* **Input data**:
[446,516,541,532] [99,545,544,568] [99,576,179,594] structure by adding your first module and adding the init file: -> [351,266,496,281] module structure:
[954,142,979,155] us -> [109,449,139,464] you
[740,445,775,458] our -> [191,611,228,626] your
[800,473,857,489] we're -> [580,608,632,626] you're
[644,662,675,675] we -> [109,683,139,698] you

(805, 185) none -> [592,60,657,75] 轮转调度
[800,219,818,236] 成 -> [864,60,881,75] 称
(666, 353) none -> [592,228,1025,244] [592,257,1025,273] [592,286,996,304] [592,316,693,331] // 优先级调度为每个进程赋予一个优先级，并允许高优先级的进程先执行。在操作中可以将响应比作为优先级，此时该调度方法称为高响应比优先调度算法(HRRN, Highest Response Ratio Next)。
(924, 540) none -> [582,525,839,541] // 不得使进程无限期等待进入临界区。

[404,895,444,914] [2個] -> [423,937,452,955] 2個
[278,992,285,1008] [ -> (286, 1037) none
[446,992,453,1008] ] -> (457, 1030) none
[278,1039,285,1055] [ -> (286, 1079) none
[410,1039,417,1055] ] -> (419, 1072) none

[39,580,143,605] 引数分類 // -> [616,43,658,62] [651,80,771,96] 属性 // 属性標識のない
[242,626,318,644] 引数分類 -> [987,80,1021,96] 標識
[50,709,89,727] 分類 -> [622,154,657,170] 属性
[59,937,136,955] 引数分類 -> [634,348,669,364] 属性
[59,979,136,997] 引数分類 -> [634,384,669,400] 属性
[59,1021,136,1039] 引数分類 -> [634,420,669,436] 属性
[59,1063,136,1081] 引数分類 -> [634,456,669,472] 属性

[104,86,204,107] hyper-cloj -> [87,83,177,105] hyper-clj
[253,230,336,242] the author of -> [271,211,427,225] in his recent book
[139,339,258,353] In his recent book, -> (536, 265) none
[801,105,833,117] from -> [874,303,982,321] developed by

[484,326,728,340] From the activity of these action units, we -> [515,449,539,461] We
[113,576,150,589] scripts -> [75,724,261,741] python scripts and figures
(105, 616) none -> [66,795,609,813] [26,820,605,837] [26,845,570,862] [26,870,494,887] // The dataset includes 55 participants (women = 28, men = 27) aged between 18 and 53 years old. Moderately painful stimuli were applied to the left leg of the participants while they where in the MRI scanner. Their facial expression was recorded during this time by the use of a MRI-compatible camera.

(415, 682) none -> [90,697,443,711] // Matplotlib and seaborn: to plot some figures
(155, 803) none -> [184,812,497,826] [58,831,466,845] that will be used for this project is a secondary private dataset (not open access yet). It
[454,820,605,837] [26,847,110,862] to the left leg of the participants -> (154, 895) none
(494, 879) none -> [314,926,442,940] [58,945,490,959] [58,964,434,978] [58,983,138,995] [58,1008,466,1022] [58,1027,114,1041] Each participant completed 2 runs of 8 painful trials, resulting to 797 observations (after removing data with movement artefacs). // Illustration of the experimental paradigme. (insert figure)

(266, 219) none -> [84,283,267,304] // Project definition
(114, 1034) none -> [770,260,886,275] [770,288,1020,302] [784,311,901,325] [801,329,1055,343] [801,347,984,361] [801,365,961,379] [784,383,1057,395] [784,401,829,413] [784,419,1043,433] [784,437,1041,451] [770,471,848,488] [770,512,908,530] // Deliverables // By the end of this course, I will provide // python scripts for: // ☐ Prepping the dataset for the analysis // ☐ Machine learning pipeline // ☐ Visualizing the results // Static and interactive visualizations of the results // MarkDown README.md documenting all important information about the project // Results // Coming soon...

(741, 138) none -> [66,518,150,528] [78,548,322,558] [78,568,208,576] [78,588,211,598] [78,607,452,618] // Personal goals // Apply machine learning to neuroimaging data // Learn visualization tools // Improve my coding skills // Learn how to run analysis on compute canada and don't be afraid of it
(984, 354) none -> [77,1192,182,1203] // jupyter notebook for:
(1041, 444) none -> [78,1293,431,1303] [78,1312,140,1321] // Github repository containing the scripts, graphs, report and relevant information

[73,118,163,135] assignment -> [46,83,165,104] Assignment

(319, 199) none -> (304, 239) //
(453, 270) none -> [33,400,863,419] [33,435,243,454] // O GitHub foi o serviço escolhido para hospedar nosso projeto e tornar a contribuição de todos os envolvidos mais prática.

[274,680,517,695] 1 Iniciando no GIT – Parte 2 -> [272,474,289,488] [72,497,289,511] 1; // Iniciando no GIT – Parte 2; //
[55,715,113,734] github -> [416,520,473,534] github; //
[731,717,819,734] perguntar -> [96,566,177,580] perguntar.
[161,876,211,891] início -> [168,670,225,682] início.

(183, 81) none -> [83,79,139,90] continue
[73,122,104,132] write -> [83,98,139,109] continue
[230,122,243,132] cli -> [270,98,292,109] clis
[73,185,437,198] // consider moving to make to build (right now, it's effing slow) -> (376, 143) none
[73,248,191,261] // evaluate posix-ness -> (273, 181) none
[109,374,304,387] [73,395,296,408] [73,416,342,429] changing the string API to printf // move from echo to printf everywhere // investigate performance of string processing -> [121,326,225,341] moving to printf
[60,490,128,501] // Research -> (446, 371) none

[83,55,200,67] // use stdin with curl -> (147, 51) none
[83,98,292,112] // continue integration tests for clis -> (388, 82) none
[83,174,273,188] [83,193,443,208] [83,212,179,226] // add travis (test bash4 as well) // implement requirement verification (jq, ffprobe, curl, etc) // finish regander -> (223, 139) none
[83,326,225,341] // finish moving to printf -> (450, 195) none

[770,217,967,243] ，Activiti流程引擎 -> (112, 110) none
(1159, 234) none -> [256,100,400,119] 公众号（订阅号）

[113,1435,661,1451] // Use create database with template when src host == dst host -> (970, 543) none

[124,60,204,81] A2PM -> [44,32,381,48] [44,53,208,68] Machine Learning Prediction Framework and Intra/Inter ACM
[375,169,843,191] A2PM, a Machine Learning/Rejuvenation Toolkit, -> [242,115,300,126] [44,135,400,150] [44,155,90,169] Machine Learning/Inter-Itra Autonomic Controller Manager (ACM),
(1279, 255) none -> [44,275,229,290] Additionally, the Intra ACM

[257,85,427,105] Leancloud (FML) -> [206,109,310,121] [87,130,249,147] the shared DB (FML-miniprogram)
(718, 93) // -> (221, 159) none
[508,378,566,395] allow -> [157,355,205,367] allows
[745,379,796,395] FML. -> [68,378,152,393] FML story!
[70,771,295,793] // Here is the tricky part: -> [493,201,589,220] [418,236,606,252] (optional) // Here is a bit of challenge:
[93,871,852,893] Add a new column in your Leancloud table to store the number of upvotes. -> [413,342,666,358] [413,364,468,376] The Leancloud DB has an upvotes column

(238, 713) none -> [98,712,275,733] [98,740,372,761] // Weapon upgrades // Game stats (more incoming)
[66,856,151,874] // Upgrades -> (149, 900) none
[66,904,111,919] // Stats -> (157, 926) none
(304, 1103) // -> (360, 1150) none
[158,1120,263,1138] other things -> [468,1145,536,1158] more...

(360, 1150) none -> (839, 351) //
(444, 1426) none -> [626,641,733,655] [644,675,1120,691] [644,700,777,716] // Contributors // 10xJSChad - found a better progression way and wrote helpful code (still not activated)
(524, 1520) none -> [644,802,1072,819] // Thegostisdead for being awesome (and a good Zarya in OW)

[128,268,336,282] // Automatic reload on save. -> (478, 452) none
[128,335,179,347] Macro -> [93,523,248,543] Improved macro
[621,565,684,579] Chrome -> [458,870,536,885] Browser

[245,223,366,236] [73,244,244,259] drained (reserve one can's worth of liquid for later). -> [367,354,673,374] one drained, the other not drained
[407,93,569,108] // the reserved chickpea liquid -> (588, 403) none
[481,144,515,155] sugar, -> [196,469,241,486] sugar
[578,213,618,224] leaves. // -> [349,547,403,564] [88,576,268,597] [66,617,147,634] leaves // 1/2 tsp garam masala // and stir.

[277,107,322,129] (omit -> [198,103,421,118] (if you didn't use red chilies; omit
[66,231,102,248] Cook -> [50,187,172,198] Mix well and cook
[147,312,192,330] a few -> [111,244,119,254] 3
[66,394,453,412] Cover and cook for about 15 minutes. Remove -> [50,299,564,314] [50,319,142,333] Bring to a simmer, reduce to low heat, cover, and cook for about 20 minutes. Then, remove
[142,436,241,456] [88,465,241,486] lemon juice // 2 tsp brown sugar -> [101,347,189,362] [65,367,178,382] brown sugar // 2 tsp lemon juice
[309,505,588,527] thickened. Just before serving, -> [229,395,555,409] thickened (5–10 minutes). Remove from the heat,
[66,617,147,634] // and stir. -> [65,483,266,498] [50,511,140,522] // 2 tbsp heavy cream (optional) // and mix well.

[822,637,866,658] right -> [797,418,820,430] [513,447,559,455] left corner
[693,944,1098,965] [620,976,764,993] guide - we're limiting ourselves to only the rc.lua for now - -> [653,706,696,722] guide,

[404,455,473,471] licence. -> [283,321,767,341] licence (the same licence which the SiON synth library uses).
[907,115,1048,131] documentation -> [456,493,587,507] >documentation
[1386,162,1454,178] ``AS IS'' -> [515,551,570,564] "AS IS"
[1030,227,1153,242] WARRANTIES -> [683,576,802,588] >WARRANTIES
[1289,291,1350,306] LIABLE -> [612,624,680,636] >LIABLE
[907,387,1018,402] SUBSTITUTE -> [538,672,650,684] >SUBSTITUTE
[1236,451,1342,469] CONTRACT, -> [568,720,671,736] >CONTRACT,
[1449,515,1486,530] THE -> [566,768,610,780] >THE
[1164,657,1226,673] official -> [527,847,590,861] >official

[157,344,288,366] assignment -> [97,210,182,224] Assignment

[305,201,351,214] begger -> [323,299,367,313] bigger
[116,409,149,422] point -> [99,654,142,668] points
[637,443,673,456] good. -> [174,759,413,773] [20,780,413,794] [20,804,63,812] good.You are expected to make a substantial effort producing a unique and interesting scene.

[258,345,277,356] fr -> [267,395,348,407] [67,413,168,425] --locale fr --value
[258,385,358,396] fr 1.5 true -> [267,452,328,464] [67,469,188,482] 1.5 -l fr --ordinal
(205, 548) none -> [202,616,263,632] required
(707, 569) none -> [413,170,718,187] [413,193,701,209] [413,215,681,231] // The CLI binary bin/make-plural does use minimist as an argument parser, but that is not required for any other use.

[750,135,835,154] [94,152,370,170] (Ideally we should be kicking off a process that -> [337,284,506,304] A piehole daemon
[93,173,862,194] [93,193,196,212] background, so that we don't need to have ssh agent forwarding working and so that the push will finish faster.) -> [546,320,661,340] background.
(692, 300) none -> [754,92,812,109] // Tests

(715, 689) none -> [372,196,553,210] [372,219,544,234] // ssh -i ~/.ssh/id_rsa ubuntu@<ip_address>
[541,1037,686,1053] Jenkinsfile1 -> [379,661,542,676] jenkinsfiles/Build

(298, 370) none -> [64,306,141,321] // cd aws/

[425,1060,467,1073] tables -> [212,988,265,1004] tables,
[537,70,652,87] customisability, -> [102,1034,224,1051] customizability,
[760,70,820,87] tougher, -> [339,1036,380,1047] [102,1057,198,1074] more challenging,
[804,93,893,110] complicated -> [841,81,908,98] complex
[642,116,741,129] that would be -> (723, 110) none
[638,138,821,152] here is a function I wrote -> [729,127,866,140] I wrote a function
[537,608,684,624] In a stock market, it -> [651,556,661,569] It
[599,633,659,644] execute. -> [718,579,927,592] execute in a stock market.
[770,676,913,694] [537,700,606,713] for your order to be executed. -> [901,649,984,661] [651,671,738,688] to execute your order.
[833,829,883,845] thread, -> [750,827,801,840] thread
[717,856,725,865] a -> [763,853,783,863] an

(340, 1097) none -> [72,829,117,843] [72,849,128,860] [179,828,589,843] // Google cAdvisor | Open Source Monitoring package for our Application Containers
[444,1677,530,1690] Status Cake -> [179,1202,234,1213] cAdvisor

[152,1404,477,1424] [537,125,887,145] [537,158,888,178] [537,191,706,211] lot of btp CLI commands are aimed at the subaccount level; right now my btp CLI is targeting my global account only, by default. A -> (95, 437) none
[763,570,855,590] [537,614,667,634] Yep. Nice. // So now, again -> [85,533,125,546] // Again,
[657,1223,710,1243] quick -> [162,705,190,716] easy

* **Problem details**:
Using the data above, say how many lines include "引数分類". No other reply is needed.

* **Problem solution**:
6